Assay of cell cycle analysis: Result indicate a fall in cell growth and division as it exposed to UVB rays in both normal PBMC and in HaCat cells. Co-administration of SA reduces the percentage of cell death and restore some cell division and growth which is maximum in 30µM of SA administration in both PBMC and HaCat cells. The percentage of apoptotic cell death and necrotic cell death are highest at UVB exposure without any co-administration of SA. Apoptotic and necrotic cell death was reduced efficiently after SA administration in the culture medium before exposed to UVB radiation. However, graded concentration of SA can successfully increase the percentage of live cell after UVB exposure and this showed a dose response curve up to 30 µM concentration. Beyond this level the percentage of live cell reduced again instead of higher concentration of SA application. Again, the percentage of apoptotic and necrotic cells showed higher concentration when the culture was maintained without SA or very low concentration of SA. Both in PBMC and in HaCat the percentage of necrotic cell is highest in UVB exposure with only 10µM of SA. Whereas, the percentage of apoptotic cell is almost similar in UVB exposure without SA and with 5 µM of SA when maintained in PBMC. The cultured HaCat shows slightly different concentration of apoptotic cell when maintained with 5 µM of SA with UVB in comparison to only UVB.  

LDH assay:

 LDH level is an indicative of cellular death. The percentage of cytotoxicity induced by UVB and its amelioration by co-administration of SA showed interesting results.
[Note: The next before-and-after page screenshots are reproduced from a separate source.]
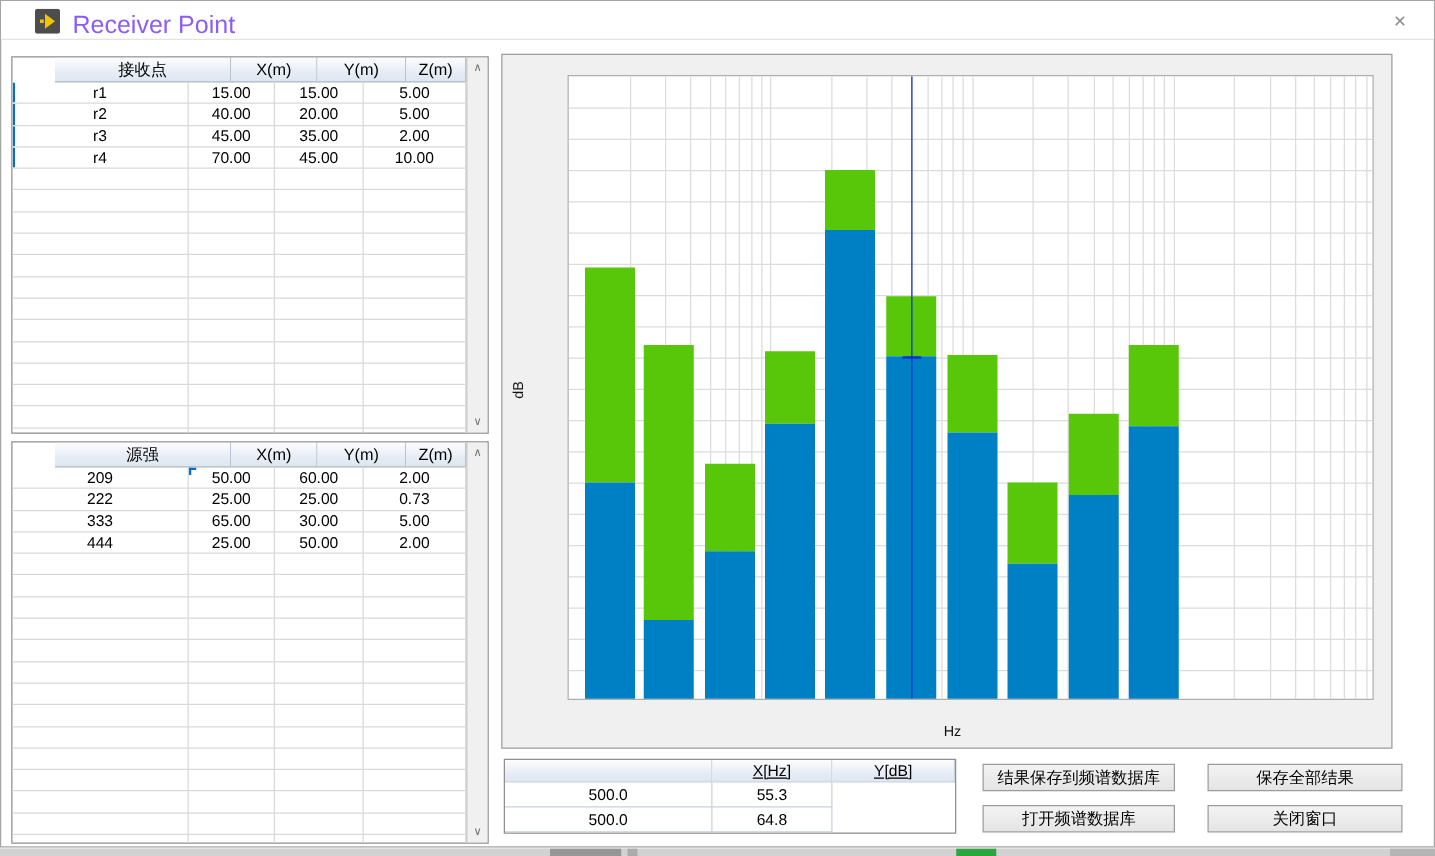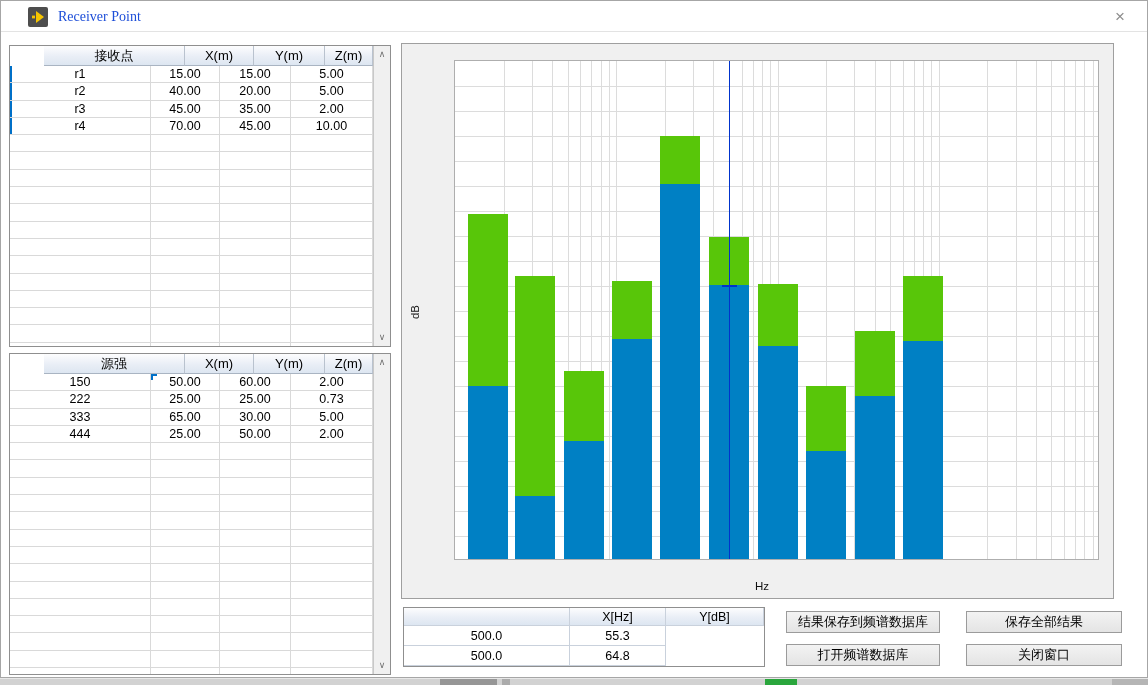--- a/index.html
+++ b/index.html
@@ -4,21 +4,21 @@
 <style>
   * { margin:0; padding:0; box-sizing:border-box; }
   html,body { width:1148px; height:685px; overflow:hidden;
               font-family:"Liberation Sans","DejaVu Sans",sans-serif; background:#e8e8e8; }
   .window { position:absolute; left:0; top:0; width:1148px; height:678px;
             background:#ffffff; border:1px solid #a6a6a6; }
   
   .titlebar { position:absolute; left:0; top:0; width:100%; height:31px;
               background:#ffffff; border-bottom:1px solid #e3e3e3; }
   .lv-icon { position:absolute; left:27px; top:6px; width:20px; height:20px; }
-  .title-text { position:absolute; left:57px; top:8px; font-size:14px; color:#1d4ed8;font-family:Liberation Serif, serif; }
+  .title-text { position:absolute; left:57px; top:8px; font-size:20px; color:#8b5cf6; }
   .close-x { position:absolute; right:16px; top:5px; width:22px; height:22px;
              font-size:17px; color:#8d8d8d; text-align:center; line-height:22px; cursor:default; }
   
   .panel { position:absolute; background:#ffffff; border:1px solid #8f8f8f; display:flex; overflow:hidden; }
   .tbl { flex:1 1 auto; overflow:hidden; }
   .t-row { display:grid; grid-template-columns:141px 69px 71px 1fr; height:17.3px; }
   .t-row.t-head { height:20px;padding-left:34px; }
   .t-cell { border-right:1px solid #d9d9d9; border-bottom:1px solid #d9d9d9;
             font-size:12.5px; color:#000; text-align:center; line-height:17.3px;
             position:relative; overflow:hidden; white-space:nowrap; }
@@ -56,21 +56,21 @@
   .legend-label { flex:1; font-size:11.5px; color:#000; white-space:nowrap; }
   .legend-swatch { width:24px; height:15px; background:#fff; border:1px solid #b4b4b4; }
   
   .readout { position:absolute; left:402px; top:606px; width:362px; height:60px;
              border:1px solid #8f8f8f; background:#fff; overflow:hidden; }
   .r-row { display:grid; grid-template-columns:166px 96px 1fr; height:20px; }
   .r-row.r-head { height:18px; }
   .r-cell { border-right:1px solid #c9d1dc; border-bottom:1px solid #c9d1dc;
             font-size:12.5px; color:#000; line-height:20px; text-align:center;
             position:relative; white-space:nowrap; overflow:hidden; }
-  .r-head .r-cell { background:linear-gradient(#fdfdfe,#e9eef6 55%,#dde6f1); line-height:18px; }
+  .r-head .r-cell { background:linear-gradient(#fdfdfe,#e9eef6 55%,#dde6f1); line-height:18px;text-decoration:underline; }
   .r-cell.lbl { text-align:left; padding-left:7px; }
   
   .btn { position:absolute; height:22px; background:linear-gradient(#f3f3f3,#e4e4e4);
          border:1px solid #9b9b9b; font-size:13px; color:#000; text-align:center;
          line-height:20px; font-family:inherit; cursor:default; }
   
   .sliver { position:absolute; left:0; top:679px; width:1148px; height:6px; background:#d2d2d2; }
   .sliver i { position:absolute; top:0; height:6px; display:block; }
 </style>
 </head>
@@ -207,21 +207,21 @@
 
   <div class="panel" style="left:8px; top:352px; width:382px; height:322px;">
     <div class="tbl" id="source-tbl">
         <div class="t-row t-head">
           <div class="t-cell">源强</div>
           <div class="t-cell">X(m)</div>
           <div class="t-cell">Y(m)</div>
           <div class="t-cell">Z(m)</div>
         </div>
         <div class="t-row">
-          <div class="t-cell">150</div>
+          <div class="t-cell">209</div>
           <div class="t-cell">50.00<div class="focus-corner"></div></div>
           <div class="t-cell">60.00</div>
           <div class="t-cell">2.00</div>
         </div>
         <div class="t-row">
           <div class="t-cell">222</div>
           <div class="t-cell">25.00</div>
           <div class="t-cell">25.00</div>
           <div class="t-cell">0.73</div>
         </div>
The percentage of cytotoxicity in case of SA administered through alcohol/buffer system was in the order of 5µM (38.49%)>20µM (37.92%)>10µM (35.78%)>35µM (20.68%) and that for DMSO/buffer media was 20µM (53.15%)>5µM (45.10%)>10µM (38.18%)>35µM (20.15%) and in case of SA in PEG medium that result was 5µM (58.03%)>10µM (55.69%)>20µM (52.33%)>35µM (43.00%). The observation primarily indicated that a concentration of 35 µM of SA was able best to prevent cell damage against UVB. Interestingly, the optimum concentration for alcohol/buffer, DMSO/buffer and SA in PEG/buffer medium was 35µM. The percent cytotoxicity for alcohol/buffer, DMSO/buffer and PEG /buffer media was also comparable to each other (vide Figure 5). We have also studied the experiment with 1µM SA which showed a poor amelioration from UVB induced damage. The level of LDH before and after administration of SA in UVB exposed PBMC was significantly different (p<0.01) between 5 and 35µM of SA (p<0.05). 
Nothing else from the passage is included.